III. – L’ISTHME DE TEHUANTEPEC. – CHEMIN DE FER.

Il y a dans la partie la plus méridionale du Mexique une contrée qui semble présenter aussi des conditions très favorables à la jonction des deux océans. Là encore, les montagnes qui traversent le continent américain s’abaissent subitement, et le terrain compris entre les deux mers se resserre. au point de former, à l’ouest du pays de Guatemala et de I’Yucatan, un isthme, celui de Tehuantepec, creusé sur la plus grande partie de sa largeur par le fleuve Guazacoalcos, qui vient se jeter dans le golfe du Mexique, vers le 18e degré de latitude nord.
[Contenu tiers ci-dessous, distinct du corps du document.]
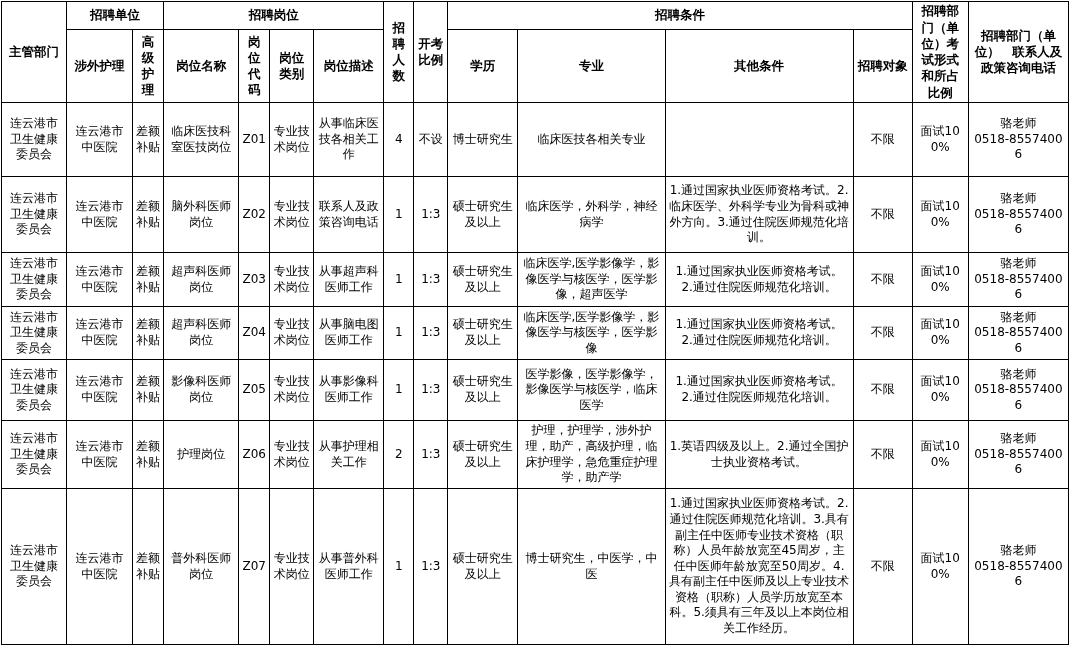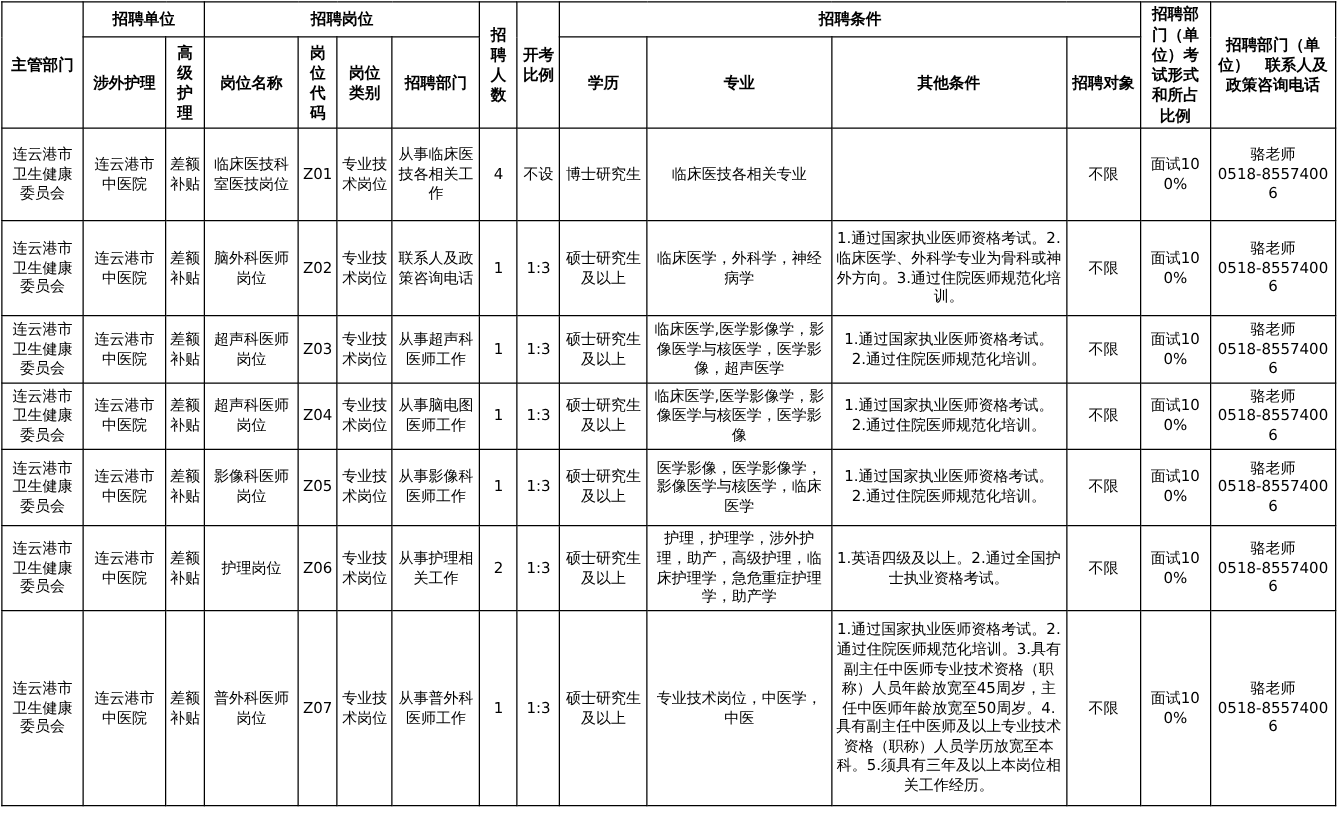--- a/index.html
+++ b/index.html
@@ -60,21 +60,21 @@
         <th colspan="4">招聘条件</th>
         <th rowspan="2">招聘部门（单位）考试形式和所占比例</th>
         <th rowspan="2">招聘部门（单位）　联系人及政策咨询电话</th>
       </tr>
       <tr style="height:73px">
         <th>涉外护理</th>
         <th>高级护理</th>
         <th>岗位名称</th>
         <th>岗位代码</th>
         <th>岗位类别</th>
-        <th>招聘部门</th>
+        <th>岗位描述</th>
         <th>学历</th>
         <th>专业</th>
         <th>其他条件</th>
         <th>招聘对象</th>
       </tr>
     </thead>
     <tbody id="table-body">
         <tr style="height: 74px;">
           <td>连云港市卫生健康委员会</td>
           <td>连云港市中医院</td>
@@ -202,21 +202,21 @@
           <td>连云港市卫生健康委员会</td>
           <td>连云港市中医院</td>
           <td>差额补贴</td>
           <td>普外科医师岗位</td>
           <td>Z07</td>
           <td>专业技术岗位</td>
           <td>从事普外科医师工作</td>
           <td>1</td>
           <td>1:3</td>
           <td>硕士研究生及以上</td>
-          <td>专业技术岗位，中医学，中医</td>
+          <td>博士研究生，中医学，中医</td>
           <td class="left pre">1.通过国家执业医师资格考试。2.通过住院医师规范化培训。3.具有副主任中医师专业技术资格（职称）人员年龄放宽至45周岁，主任中医师年龄放宽至50周岁。4.具有副主任中医师及以上专业技术资格（职称）人员学历放宽至本科。5.须具有三年及以上本岗位相关工作经历。</td>
           <td>不限</td>
           <td>面试100%</td>
           <td>
             <div>骆老师</div>
             <div>0518-85574006</div>
           </td>
         </tr>
       </tbody>
   </table>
Il y a plus de trois siècles qu’on a eu l’idée de construire une route à travers cet isthme, on y songeait déjà du temps de Cortez ; mais les études faites depuis cette époque n’avaient donné aucun résultat satisfaisant, lorsque, il y a dix ans, un citoyen du Mexique, M. de Garay, demanda et obtint du général Santa-Anna, alors président, la concession d’une voie de communication à travers l’isthme de Tehuantepec. L’acte de concession stipulait que l’on construirait une voie navigable qui pourrait être remplacée par un chemin de fer dans la partie du parcours où des travaux de canalisation seraient impraticables ; on accordait au concessionnaire le monopole de la navigation à vapeur et des transports en chemin de fer pendant le délai de soixante ans, à charge de verser à l’état le quart des revenus nets de l’entreprise. À l’expiration de la concession, la voie de communication ferait retour à l’état, qui à son tour remettrait au concessionnaire le quart des revenus nets pendant cinquante ans. Enfin on donnait à M. de Garay tous les terrains inoccupés dans une zone de dix lieues à droite et à gauche de la voie qu’on devait construire. On voit que, si l’entreprise était hasardeuse et difficile, les encouragemens ne lui manquaient pas. M. de Garay s’occupa immédiatement d’organiser un corps d’ingénieurs pour procéder à la reconnaissance du terrain, et plaça à leur tête M. Gaëtano Moro. Les études commencèrent en mai 1842, et se continuèrent pendant une période de dix-huit mois. Les résultats de ces études ont été publiés par M. Moro, et ils paraissent mériter toute confiance.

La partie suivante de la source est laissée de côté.